OpenFreeMap survived 100k requests per second

https://blog.hyperknot.com/p/openfreemap-survived-100000-requests

188•hyperknot•4h ago

Comments

colinbartlett•3h ago

Thank you for this breakdown and for this level of transparency. We have been thinking of moving from MapTiler to OpenFreeMap for StatusGator's outage maps.

hyperknot•2h ago

Feel free to migrate. If you ever worry about High Availability, self-hosting is always an option. But I'm working hard on making the public instance as reliable as possible.

v5v3•2h ago

The article mentions Cloudflare, so how much of this was cached by them?

do_anh_tu•2h ago

Do you even read the article?

keketi•2h ago

Are you new? Nobody actually reads the articles.

LorenDB•2h ago

False. I almost never upvote an article without reading it, and half of those upvotes are because I already read something similar recently that gave me the same information.

eszed•51m ago

I'll submit in the second case (already read something similar) that, properly speaking, we should read both, and upvote (or submit, if not already here) the better of the articles.

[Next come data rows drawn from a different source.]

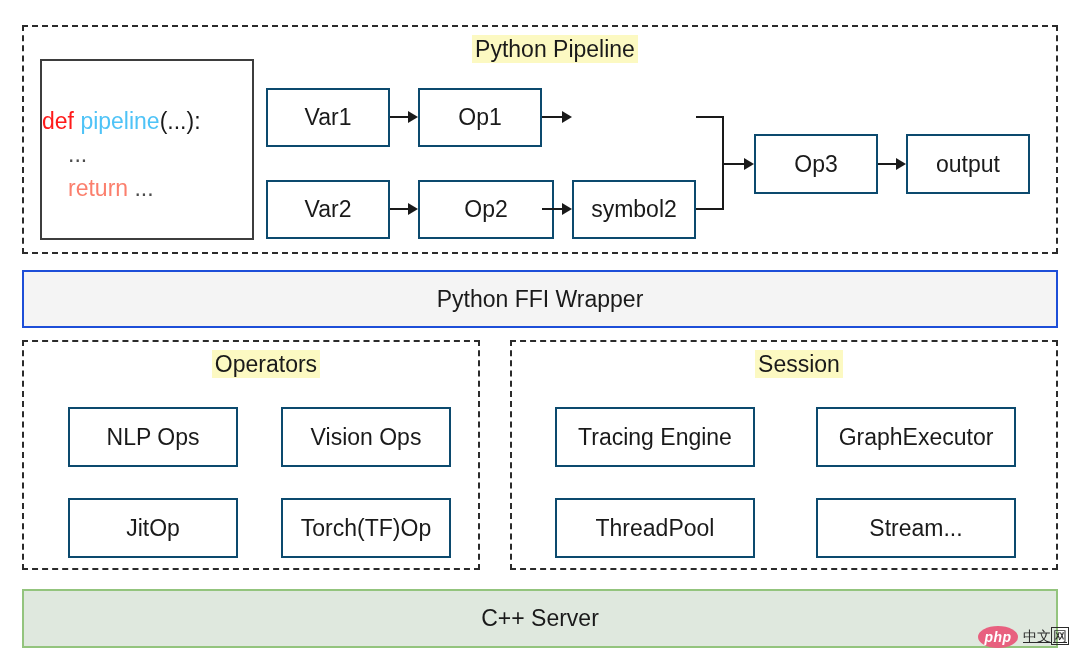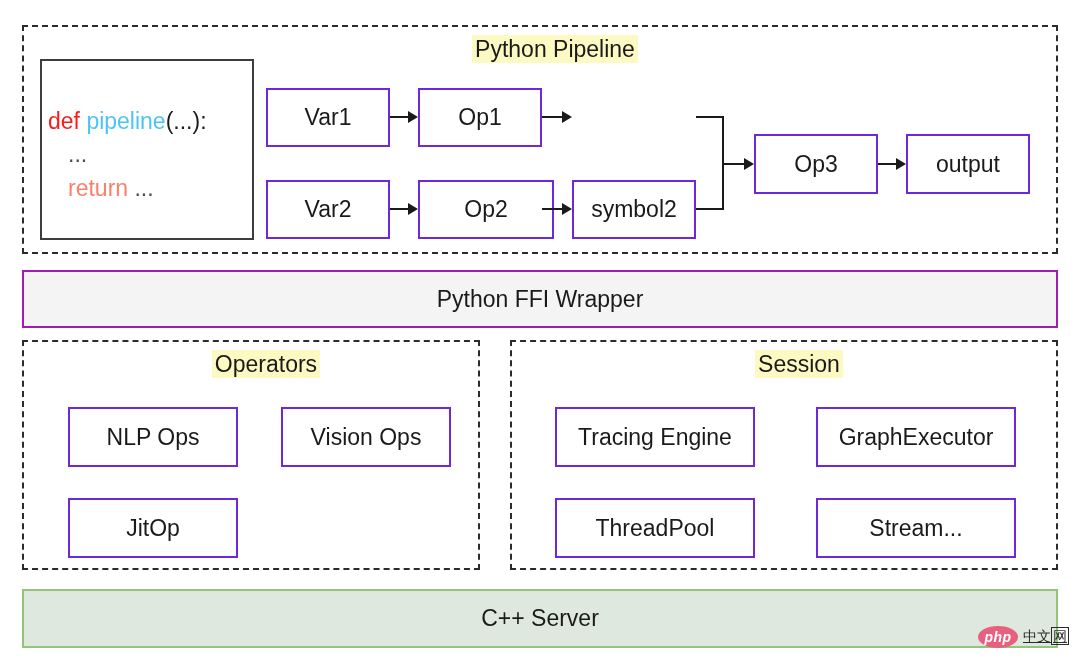"def pipeline(...):" #code-line-1 { padding-left: 6px -> none }
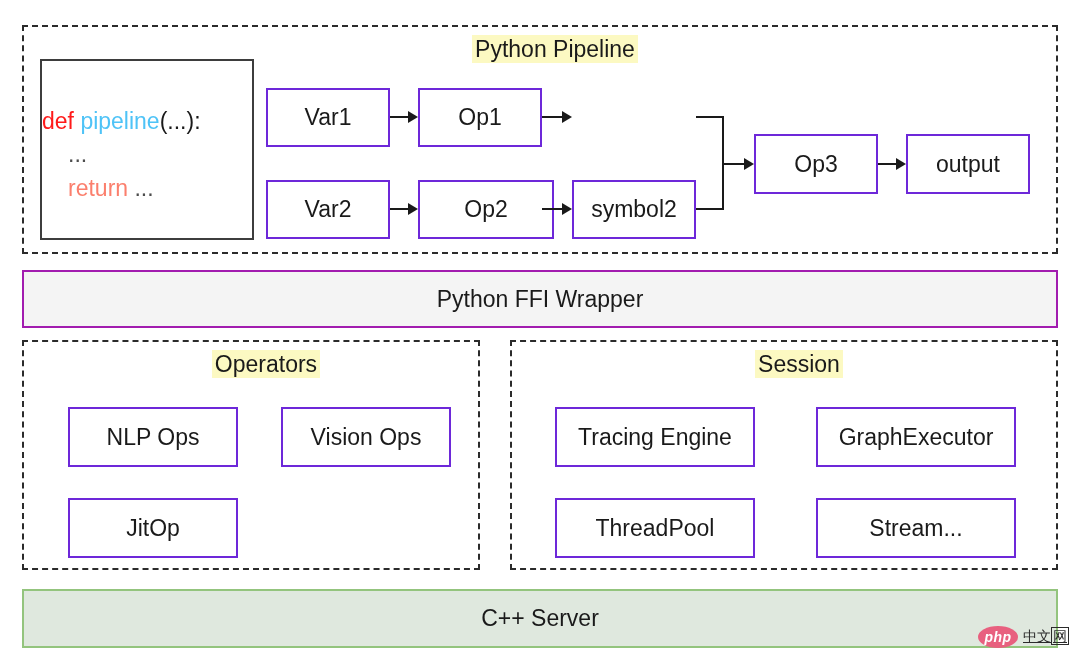"Var1" .node { border: 2px solid #6d28d9 -> 2px solid #0c4a6e }
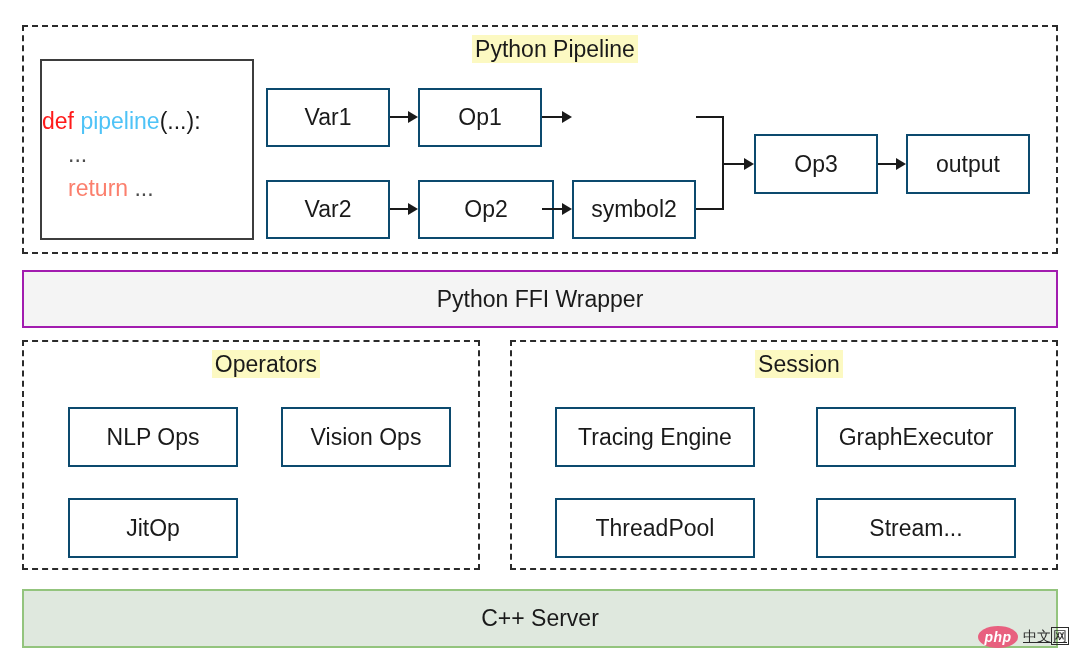"Python FFI Wrapper" #ffi-band { border: 2px solid #a21caf -> 2px solid #1d4ed8 }
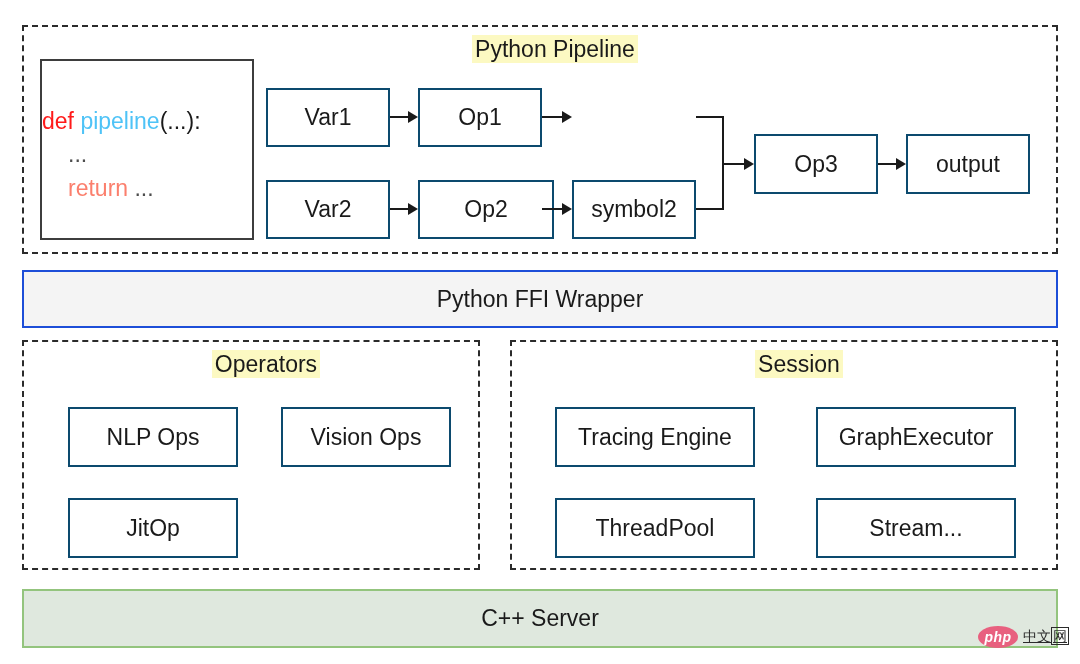"Torch(TF)Op" div.node { html: none -> <div>Torch(TF)Op</div> }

Not that, you know, I often take the time to do that, either - but it would improve the site and the discussions if we all did.

jwilk•2h ago

From the HN Guidelines <https://news.ycombinator.com/newsguidelines.html>:

> Please don't comment on whether someone read an article. "Did you even read the article? It mentions that" can be shortened to "The article mentions that".

RandomBacon•1h ago

That guideline is decent I guess.

I am disappointed that they edited another guideline for the worse:

> Please don't comment about the voting on comments. It never does any good, and it makes boring reading.

It used to just say, don't complain about voting.

If the number of votes are so taboo, why do they even show us the number or user karma (and have a top list)?

alessandroberna•2h ago

99.38%

fnord77•2h ago

sounds like they survived 1,000 reqs/sec and the cloudflare CDN survived 99,000 reqs/sec

LoganDark•2h ago

> I believe what is happening is that those images are being drawn by some script-kiddies.

Oh absolutely not. I've seen so many autistic people literally just nolifing and also collaborating on huge arts on wplace. It is absolutely not just script kiddies.

> 3 billion requests / 2 million users is an average of 1,500 req/user. A normal user might make 10-20 requests when loading a map, so these are extremely high, scripted use cases.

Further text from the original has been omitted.